Косаговский вместе с толпой рукодельных людей бросился к дверям. А дверь сама распахнулась, и на пороге ее маком расцвел кафтан стрелецкого полусотенного. За плечами его блестели бердыши стрельцов.
— Слово и дело посадничье! — крикнул полусотенный. — Стой, воры! Все равно не уйдете!
Но толпа рукодельных, увлекая за собой мирских, отхлынула к запасному выходу.
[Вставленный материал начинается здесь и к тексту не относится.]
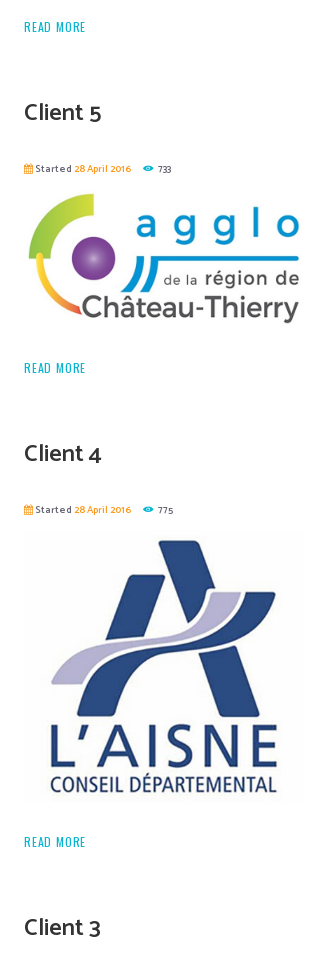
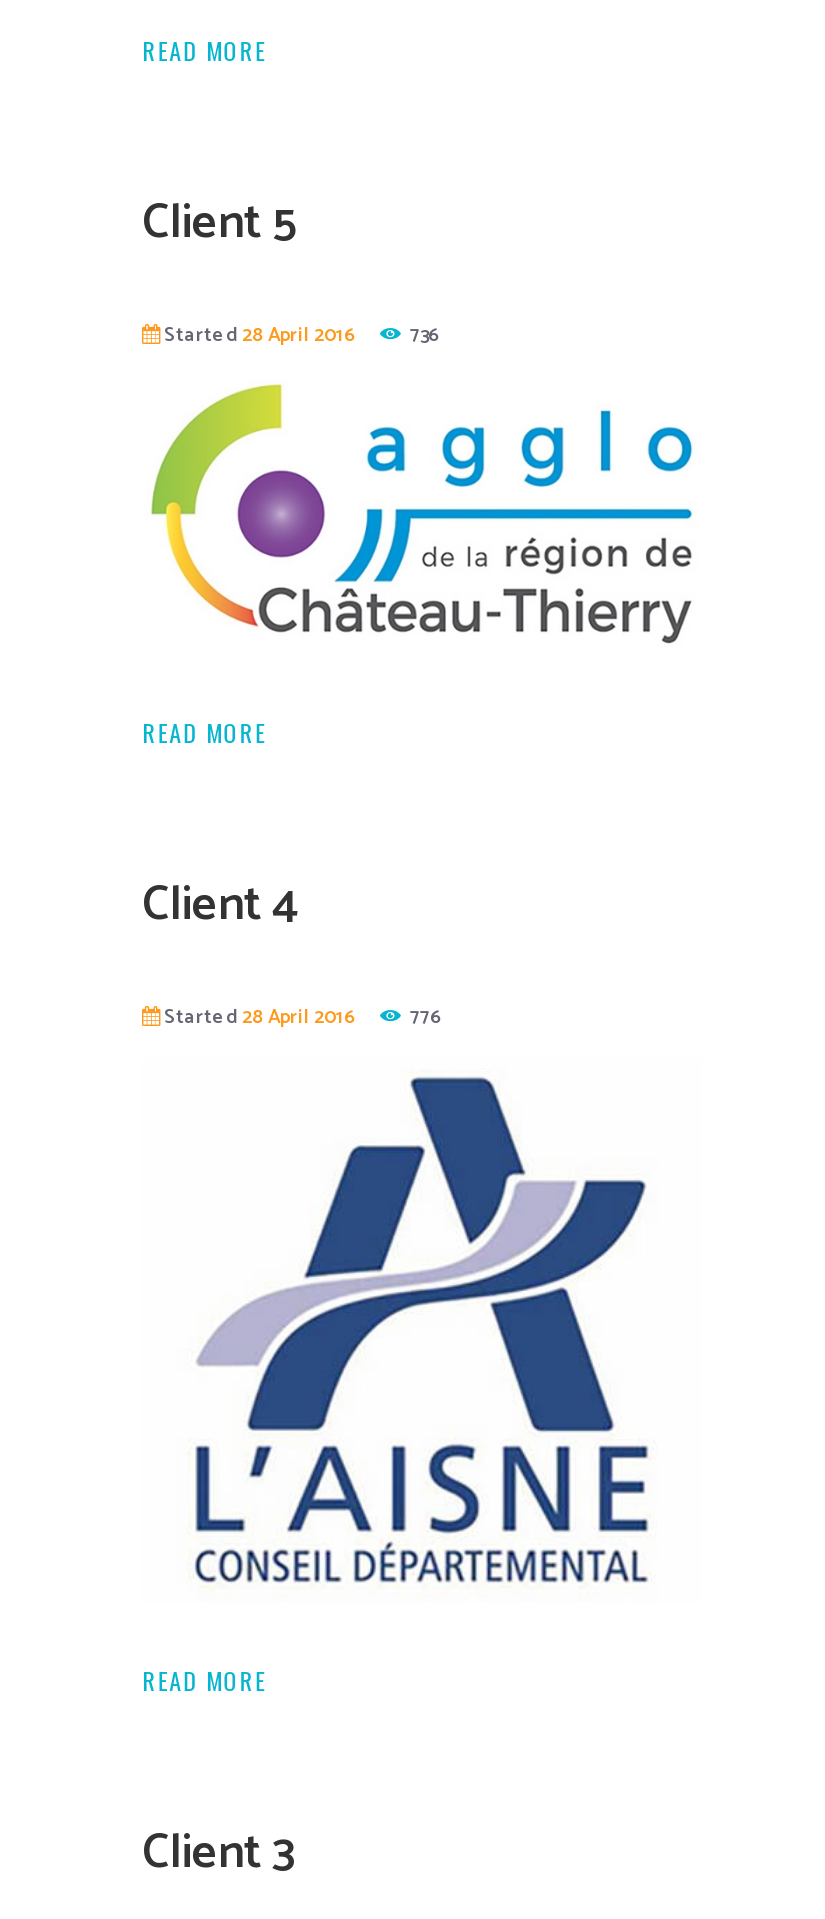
- Started 28 April 2016 733
+ Started 28 April 2016 736

- Started 28 April 2016 775
+ Started 28 April 2016 776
Прижатый к притолоке Косаговский увидел, как полусотенный бьет сабельными ножнами по голове Клевашного, а двое стрельцов крутят ему на спину руки. Косаговский рванулся было на помощь ровщику, но ему заступил дорогу гигант кузнец с апостольской бородой.
— Куда, шалый? Виселицу захотел? — крикнул грозно кузнец. — Микешку после выручим!
И с этими словами он выбросил Косаговского на улицу.
XII. Полковник 44-го полка
1
В коридорах посадничьих хором стояли, опираясь сонно на бердыши, дежурные стрельцы стремянного полка. Раттнер, к удивлению своему, насчитал около тридцати человек этого дворцового караула.
«Труса празднуют! — подумал он. — Почуяли бурю».
В небольшой комнате, половину которой занимала изразцовая узорчатая печь, провожавший мирских посадничий ключник остановился.
— Стойте издеся, — сказал он. — Ждите, когда вас кликнут.